Anyway, the sounds produced by the Samsung i560 are comparable with such musical phones as Sony Ericsson Walkman W910i and Nokia 5310 XpressMusic.
The whole set-up works like this:
- After you connect the headset which ships with Samsung SGH-560 through the universal port, you can listen to music or talk on the phone. The quality of the sound is mediocre; the headset is nothing special.
- However, if you connect any headphones to the 3.5 mm jack, the sound changes drastically for the better. The signal is strong enough for headphones with resistance up to 64 Ohm, and the volume level is quite good. If there’s an incoming call while you are listening to music in this mode, you will be able to hear the caller with the headphones and talk into the speaker of the phone; a bit unusual but quite convenient.

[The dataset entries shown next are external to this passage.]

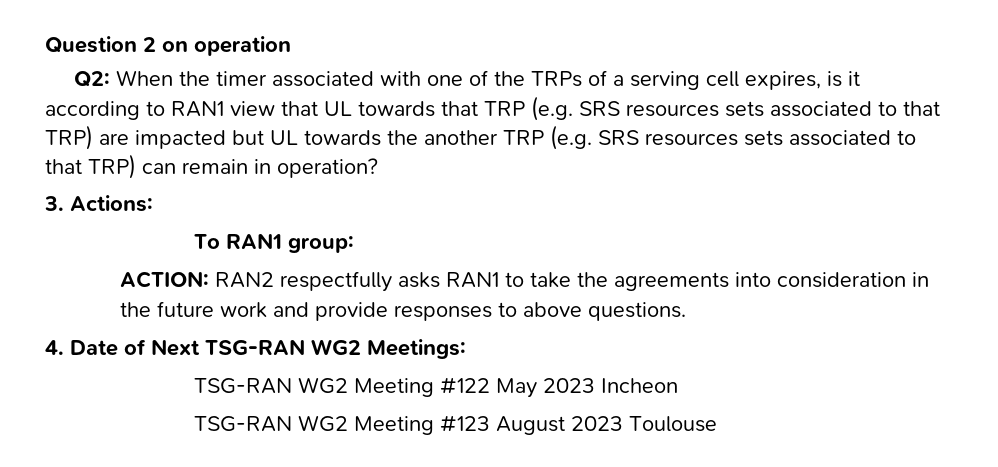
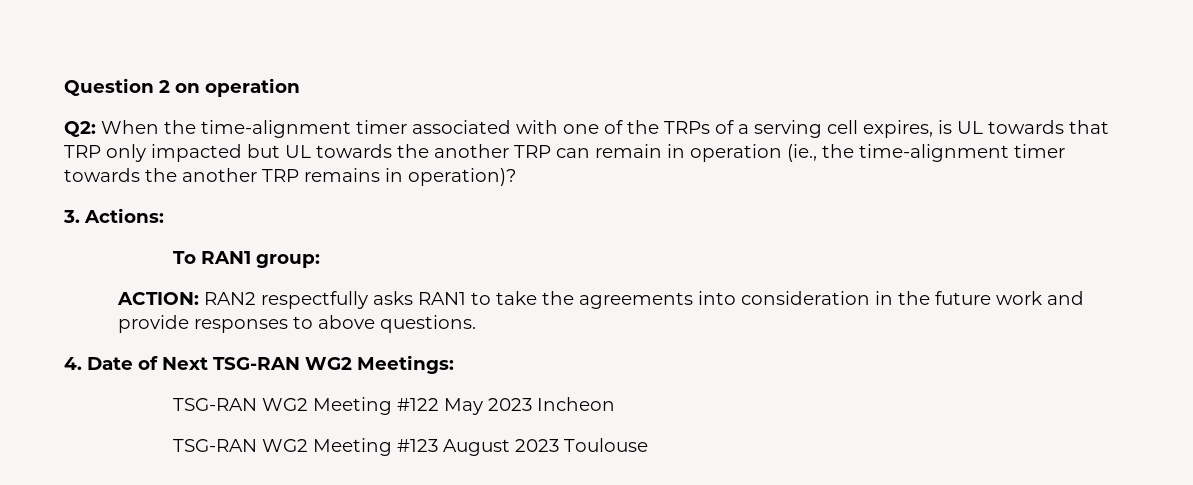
- Q2: When the timer associated with one of the TRPs of a serving cell expires, is it according to RAN1 view that UL towards that TRP (e.g. SRS resources sets associated to that TRP) are impacted but UL towards the another TRP (e.g. SRS resources sets associated to that TRP) can remain in operation?
+ Q2: When the time-alignment timer associated with one of the TRPs of a serving cell expires, is UL towards that TRP only impacted but UL towards the another TRP can remain in operation (ie., the time-alignment timer towards the another TRP remains in operation)?

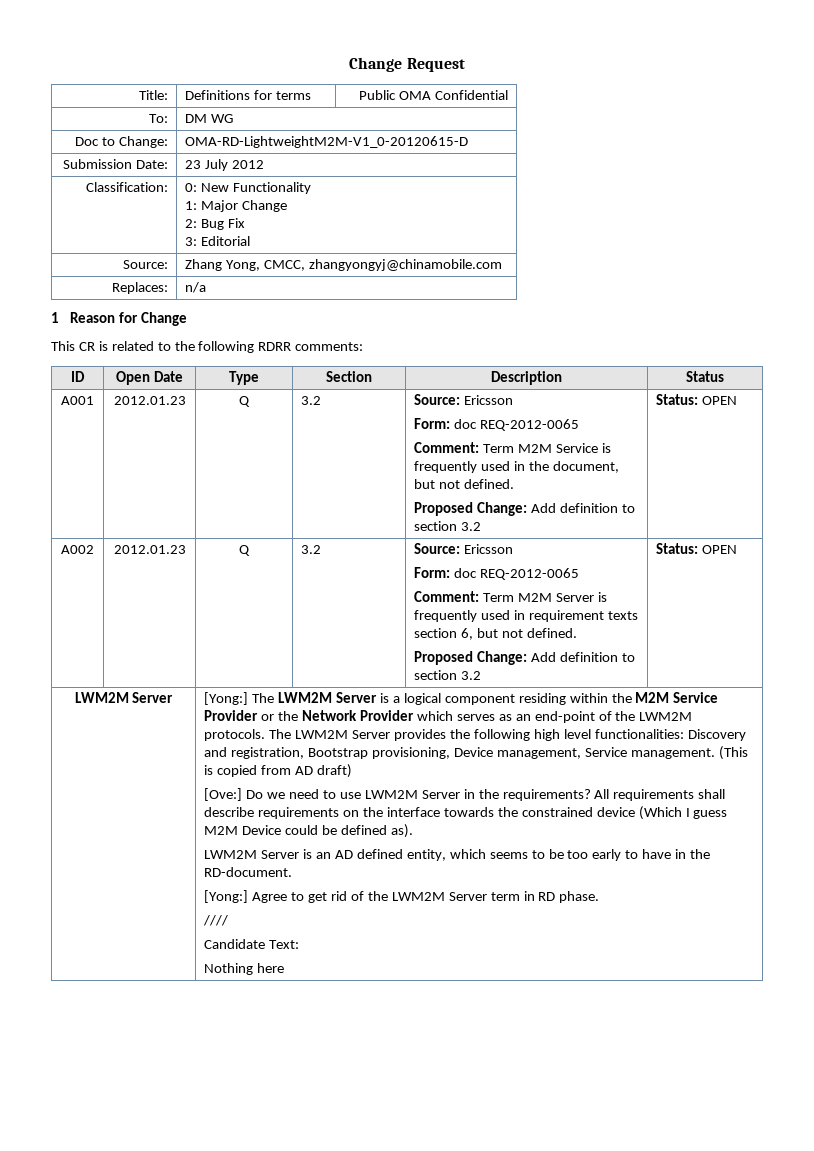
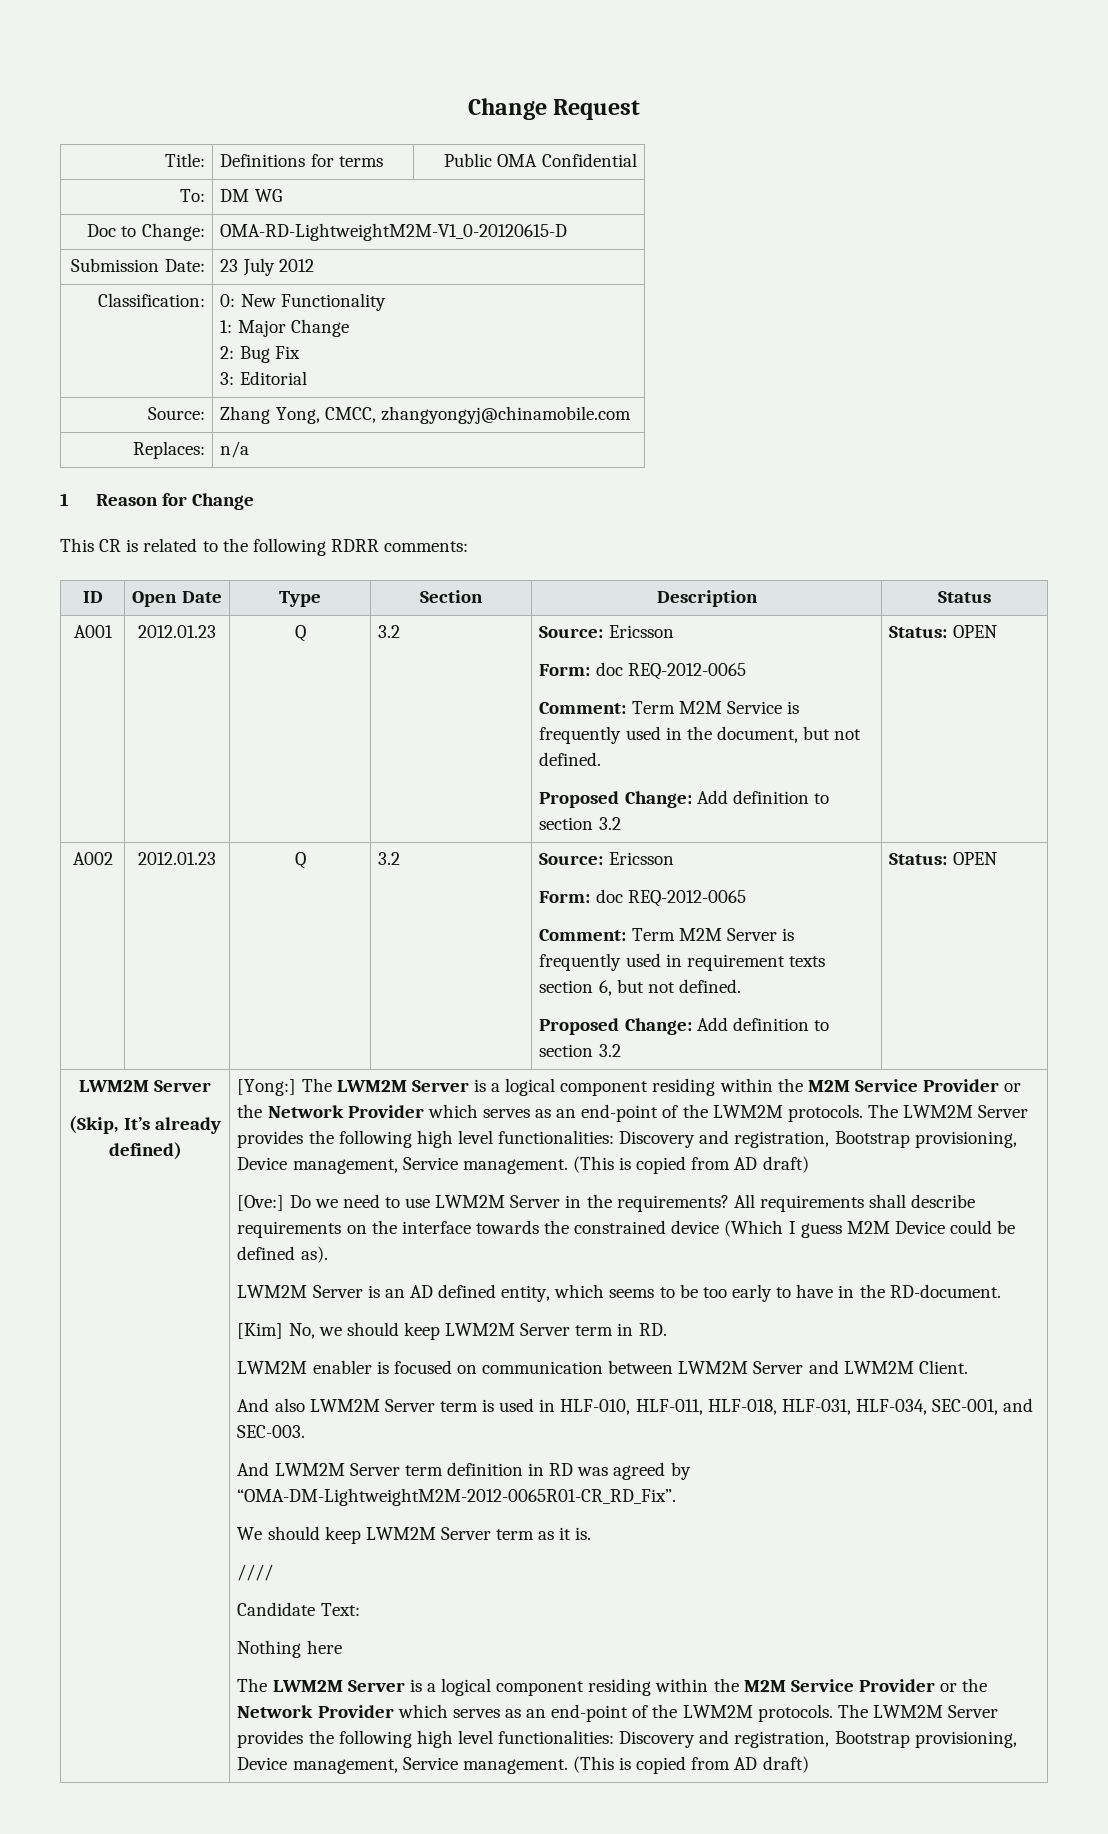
+ (Skip, It’s already defined)
- [Yong:] Agree to get rid of the LWM2M Server term in RD phase.
+ [Kim] No, we should keep LWM2M Server term in RD.
+ LWM2M enabler is focused on communication between LWM2M Server and LWM2M Client.
+ And also LWM2M Server term is used in HLF-010, HLF-011, HLF-018, HLF-031, HLF-034, SEC-001, and SEC-003.
+ And LWM2M Server term definition in RD was agreed by “OMA-DM-LightweightM2M-2012-0065R01-CR_RD_Fix”.
+ We should keep LWM2M Server term as it is.
  Nothing here
+ The LWM2M Server is a logical component residing within the M2M Service Provider or the Network Provider which serves as an end-point of the LWM2M protocols. The LWM2M Server provides the following high level functionalities: Discovery and registration, Bootstrap provisioning, Device management, Service management. (This is copied from AD draft)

SGH-i560 GPS phone also has no problem reading memory cards of up to 8 GB (despite the announced 2 GB limit), so you won’t run out of storage for your music, either.
Samsung i560 supports full HTML browsing over high speed HSDPA 3.6 Mbps networks. It comes with a pretty functional, full HTML browser preinstalled, supporting both landscape and portrait browsing modes. Of course, when Opera 9.5 for Symbian phones finaly comes out, you will probably want to switch to it ASAP.
The phone uses a 1100 mAh capacity Li-Ion battery, which, when fully charged is usually enough for two-three days of fairly intensive use in GSM network. However, if you often transfer data through HSDPA, or use the GPS navigator, it’s quite possible to “kill” the battery within 3-5 hours.
Samsung SGH-i560. Conclusions
Despite all the good quality and cool features in Sasmung i560, we can safely say that a a dim fate awaits it as a standalone handset in retail: the sales will be low, and many customers will never even learn of its existence. There are several reasons for this.
- uncertain market positioning of i560 GPS phone. It’s unclear what is the target market of this product, and who it was made for. If it’s the for early adopters/geeks who like getting the latest thing – it’s doubtful they will choose Samsung SGH-i560 among the wide variety of smartphones; if it’s for the typical consumer, it’s unlikely they would prefer a smartphone to the simple and easy to use native Samsung OS.
- lack of focus on some single key area. While the phone has every function you can think of, and should theoretically appeal to almost anyone, it doesn’t excel in any one area, and looses to more specialized models of the competitors.
With the tentative price of 350 euro, Samsung i560 can hardly hope for any commercial success of this model; unless it can convince mobile operators to give an additional push for this handset.